La présentation d’une nouvelle collection, celle d’Elias Barnès, le « nouveau prince de la mode ». Et une mise en scène particulière qui donne aux mannequins qui défilent la possibilité non pas de faire un aller retour sur le catwalk, mais de déambuler autour du public.
Une véritable spirale.
Un effet tourbillon qui dure plusieurs minutes lors du générique de lancement du film et nous donne si ce n’est le tournis, la certitude que le film nous emmène pas à pas dans une désescalade vertigineuse.
Déjà le personnage principal a le souffle court. On pense alors à l’angoisse qui est la sienne de dévoiler au monde de la mode sa nouvelle collection, mais au fond de nous, le sentiment que quelque chose de plus profond se trame est bien présent.
Et nous sommes face au second film de Xavier Legrand qui nous a, il y a quelques années de cela, gratifié du magistral Jusqu’à la garde, qui nous avait alors cloué à notre siège et cloué le bec. Le grand cinéma, pourtant sobre, mais si puissant par sa forme et son propos existait encore. Un indice donc pour penser qu’on ne sortira pas indemne de ce film non plus.

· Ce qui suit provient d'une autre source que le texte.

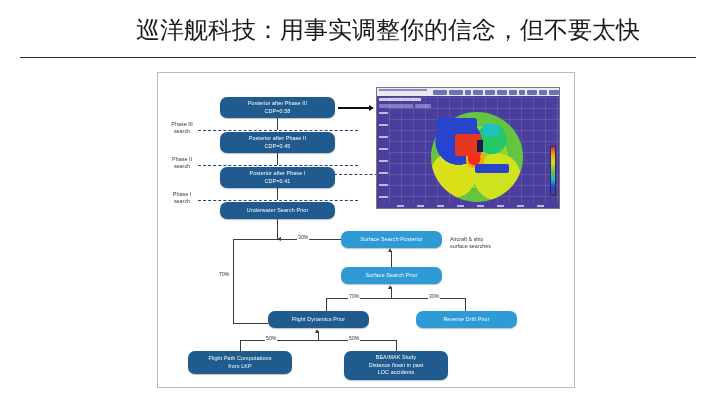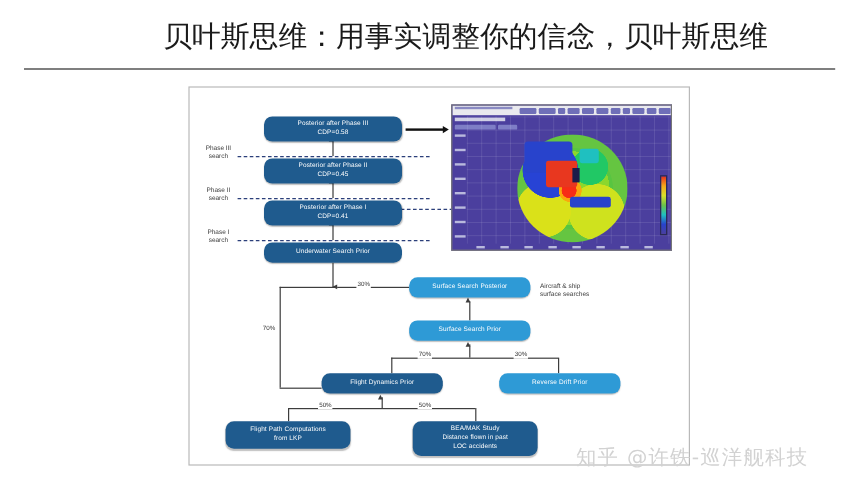"贝叶斯思维：用事实调整你的信念，贝叶斯思维" div.title { text: 贝叶斯思维：用事实调整你的信念，贝叶斯思维 -> 巡洋舰科技：用事实调整你的信念，但不要太快 }
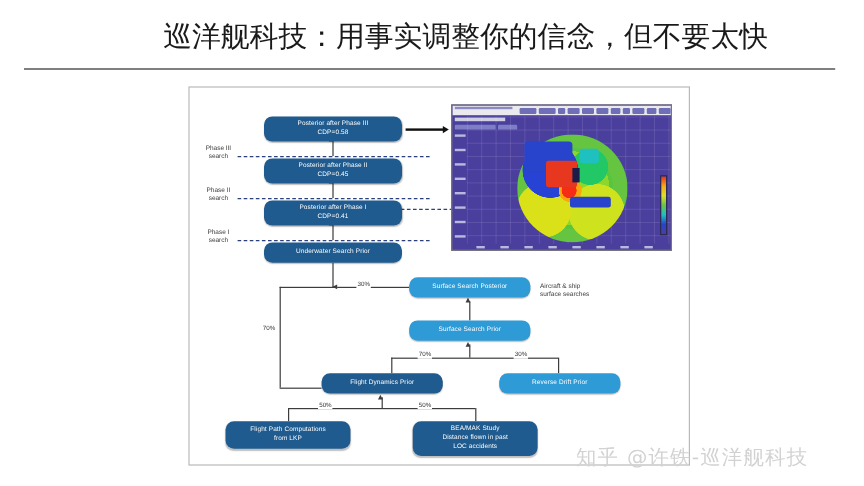"知乎 @许铁-巡洋舰科技" div.watermark { html: <div>知乎 @许铁-巡洋舰科技</div> -> none }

Il nous revient donc avec le personnage de cet Elias (Sébastien est son prénom de naissance). Un transfuge de classe qui est allé gommer de sa vie tout à la fois son accent québécois et son père. Issu d’un milieu simple, il a traversé l’océan pour se réinventer / s’inventer dans le milieu de la mode : cette industrie où l’on vit au gré des saisons mais toujours avec 6 mois d’avance. De ce besoin d’aller de l’avant, d’accélérer le temps.
Un jour la police débarque. Son père est mort et Elias / Sébastien – fils unique – doit gérer la succession. Il prend alors la « formule express » et prévoit de partir 3 jours, juste le temps de vider la maison, gérer et assister à l’enterrement. Son équipe l’attend pour valider un visuel : il va faire la une du Harper Bazar. Il sera de retour avant même qu’ils ne se rendent compte de son absence,
Mais c’est sans compter la découverte macabre, choquante et tonitruante qu’il va faire.
Je lis ça et là que le film dit les limites du patriarcat. Il le fait, à grand fracas. Si le film est principalement composé d’un casting masculin, c’est pour dire les bassesses de l’homme et du système qui s’est érigé autour de lui. Système basé sur le mensonge et sur ce sentiment qu’il faut détenir, posséder, entretenir la femme.
Cette dernière doit avoir besoin de l’homme. C’est sur cette erreur grossière qu’est basé le patriarcat. Personne ne dépend de personne, tous ensemble nous nous nous complétons. Et le film extrapole ce sujet pour le tirer jusqu’à son extrémité, comme il le faisait avec la question des violences masculines faites aux femmes dans son film précédent.
Son propos est traité avec la force qu’il mérite. Tout dans sa mise en scène dit la spirale dans laquelle se retrouve ce jeune homme qui se pensait délivré d’un père sans doute violent et excessif, le film élude ce point.
Son décès le ramène en tout état de cause vers les réalités de son hérédité, comme un boomerang, et le met face à son héritage. Héritage qu’il aurait bien refusé de toute pièce mais qu’il doit affronter.
Le film est d’une puissance sans nom et la tension est à son comble. On ne sort pas indemne de cette séance.
En cela, Xavier Legrand confirme sa qualité de créateur de cinéma organique. Il nous offre une véritable expérience physique. Qui peut faire état d’exutoire.